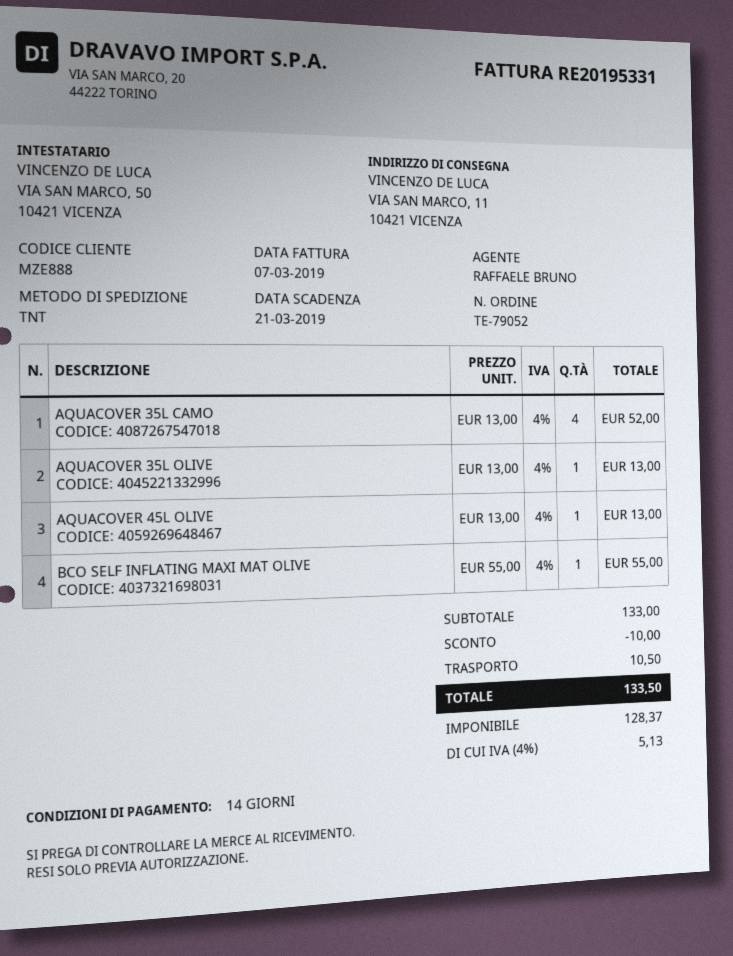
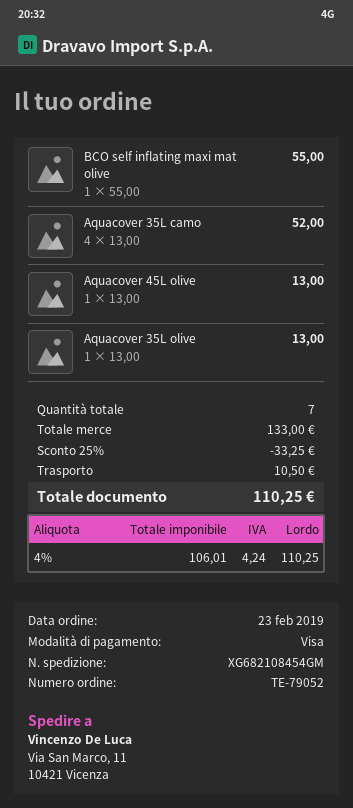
discount: 10.00 -> 33.25
net: 128.37 -> 106.01
tax: 4% = 5.13 -> 4% = 4.24
total: 133.50 -> 110.25

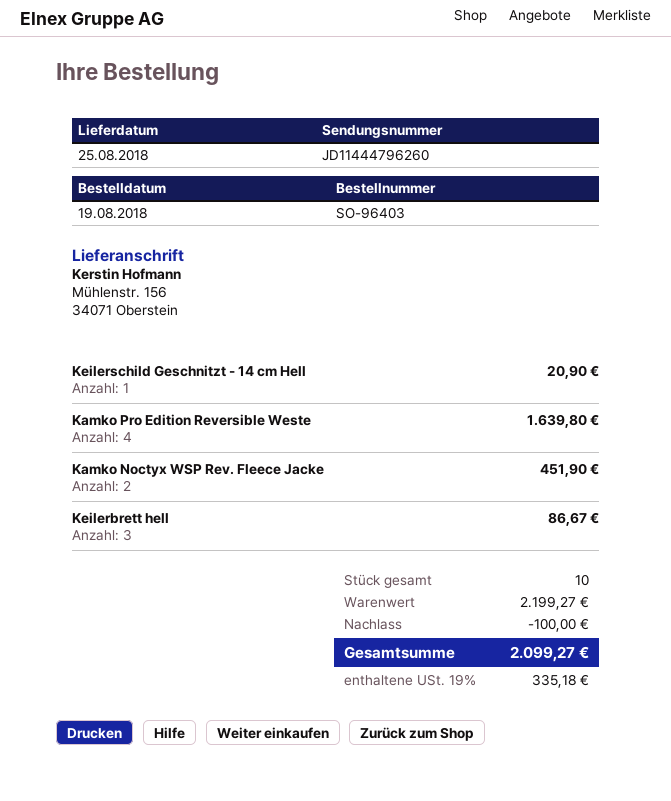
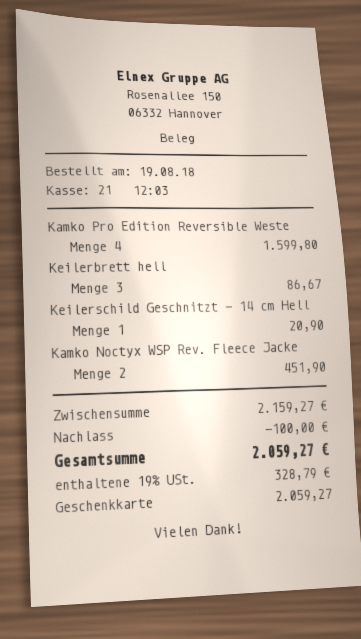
Kamko Pro Edition Reversible Weste: 4 for 1639.80 -> 4 for 1599.80
subtotal: 2199.27 -> 2159.27
tax: 19% = 335.18 -> 19% = 328.79
total: 2099.27 -> 2059.27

──────────

**EXERCISE INSTRUCTIONS**
Return only the lines from the one that contains "tax: 4% = 5.13 -> 4% = 4.24" through the closing line of the data, inclusive, reproduced exactly and with every picture left out.

**EXERCISE ANSWER**
tax: 4% = 5.13 -> 4% = 4.24
total: 133.50 -> 110.25

Kamko Pro Edition Reversible Weste: 4 for 1639.80 -> 4 for 1599.80
subtotal: 2199.27 -> 2159.27
tax: 19% = 335.18 -> 19% = 328.79
total: 2099.27 -> 2059.27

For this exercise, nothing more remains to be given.